The C-tube can be used in the same way with lingual appliances ( Fig 6 ).
C-tubes can be used for vertical correction. I-type C-tubes can be used for intrusion of the maxillary incisors ( Fig 7 ). A 34-year-old woman with a deep anterior overbite and a lingually blocked maxillary left lateral incisor was treated with an I-type C-tube ( Fig 7 , A and B ). Her blocked lateral incisor was extracted, and the C-tube was placed between the maxillary right central and lateral incisors. Intrusion force was applied with elastic chain between the C-tube and the archwire. Intrusion took 4 months; this allowed bracket to be placed on the mandibular anterior teeth ( Fig 7 , C and D ). The total treatment period was 15 months.

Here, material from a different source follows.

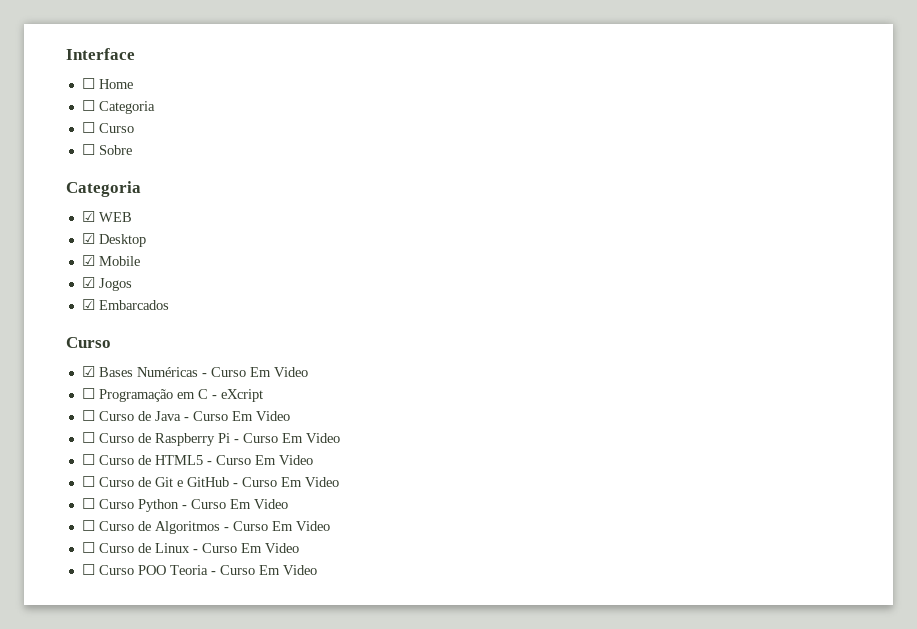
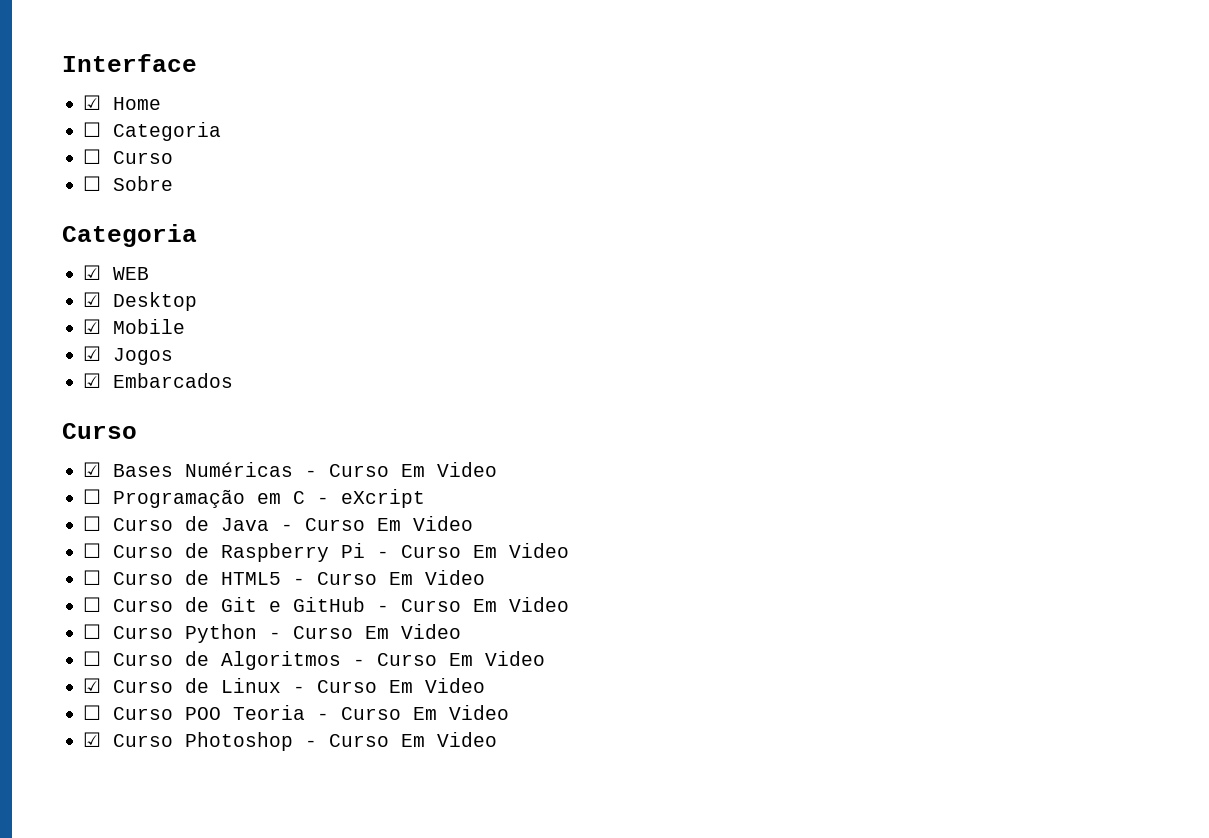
- ☐ Home
+ ☑ Home
- ☐ Curso de Linux - Curso Em Video
+ ☑ Curso de Linux - Curso Em Video
+ ☑ Curso Photoshop - Curso Em Video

Another patient required intrusion of the mandibular anterior teeth. A 32-year old man was diagnosed with a Class II anterior deepbite malocclusion with anterior spacing. We placed 2 miniscrews on the maxillary teeth and an I-type C-tube on the mandibular anterior teeth ( Figs 8 and 9 ). The maxillary miniscrews (C-implants: diameter, 1.8 mm; length, 8.5 mm) were used for anterior retraction, and a C-tube on the mandibular anterior teeth was used for intrusion. The C-tube was fixed to cortical bone under the mucosa, avoiding the roots of the incisors, and the head of the C-tube was exposed through the attached gingiva. This minimized inflammation. Four millimeters of intrusion occurred after 3 months of active intrusion ( Fig 9 ).